TODAY IS ‘THANK JIM BUNNING DAY’…. It’s hard to overstate how absurd these developments really are.

Two thousand federal transportation workers will be furloughed without pay on Monday, and the Obama administration said they have a Kentucky senator to blame for it.

Federal reimbursements to states for highway programs will also be halted, the Transportation Department said in a statement late Sunday. The reimbursements amount to about $190 million a day, according to the House Transportation and Infrastructure Committee.

The furloughs and freeze on payments were the result of a decision last week by Republican Sen. Jim Bunning to block passage of legislation that would have extended federal highway and transit programs, the department said. Those programs expired at midnight Sunday.

The extension of transportation programs was part of a larger package of government programs that also expired Sunday, including unemployment benefits for about 400,000 Americans.

Remember, Majority Leader Harry Reid (D-Nev.) and Minority Leader Mitch McConnell (R-Ky.) agreed on a measure to extend the funding, but Sen. Jim Bunning (R) of Kentucky, who has occasionally seemed mentally unstable in recent years, single-handedly blocked unanimous consent and generated this fiasco.

When a Democratic senator implored Bunning to be reasonable, and understand the consequences of his obstructionism, the far-right Republican senator said, “Tough shit.”

Today we’ll see some of the fallout, with construction workers being sent home from the job on a variety of projects, and temporary furloughs affecting employees at the Federal Highway Administration, the Federal Motor Carrier Safety Administration, the National Highway Traffic Safety Administration and the Research, and Innovative Technology Administration. All of this, of course, is on top of Bunning also blocking extended unemployment benefits.

Bunning’s Republican colleagues assured the public over the weekend that the funding will resume and that the Senate will approve a measure this week. But even the fix isn’t as simple as it sounds.

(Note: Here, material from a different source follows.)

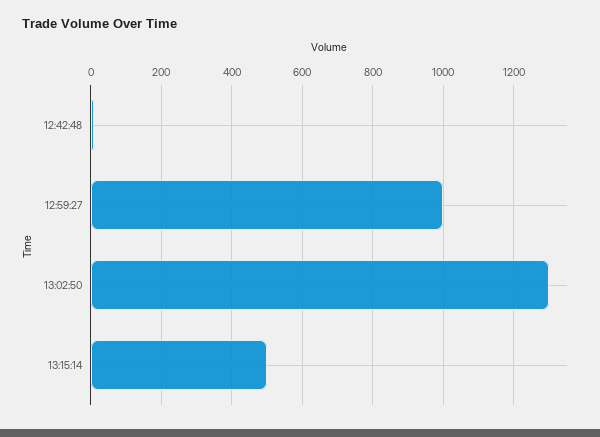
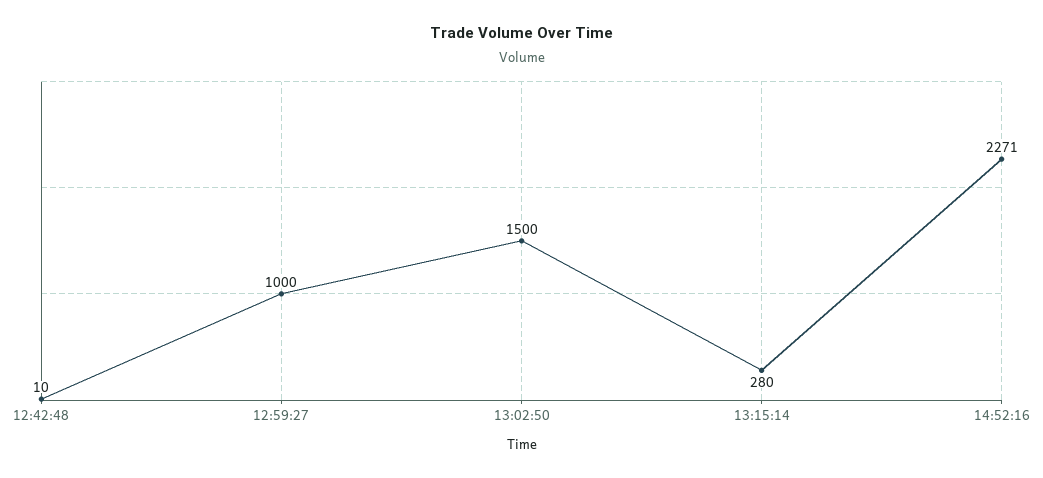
13:02:50: 1300 -> 1500
13:15:14: 500 -> 280
14:52:16: none -> 2271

Judy Conti, a lobbyist for the [National Employment Law Project], said that even when Bunning is eventually thwarted and the extension is passed, state governments will still have to deal with the extra administrative costs of shutting down and restarting the extended benefits programs.

“Once the program is retroactively reauthorized, the federal government is going to send the same amount of money, but his own state government is going to have to spend even more money,” Conti said.

“What happened last night was an absolute disgrace. There is a time and a place a purpose for debate on deficit reduction, but you don’t make your stand on the back of the unemployed. It is ill-informed, counter productive and just cruel.”

If the Senate were able to function just a little better, this nonsense wouldn’t even be possible.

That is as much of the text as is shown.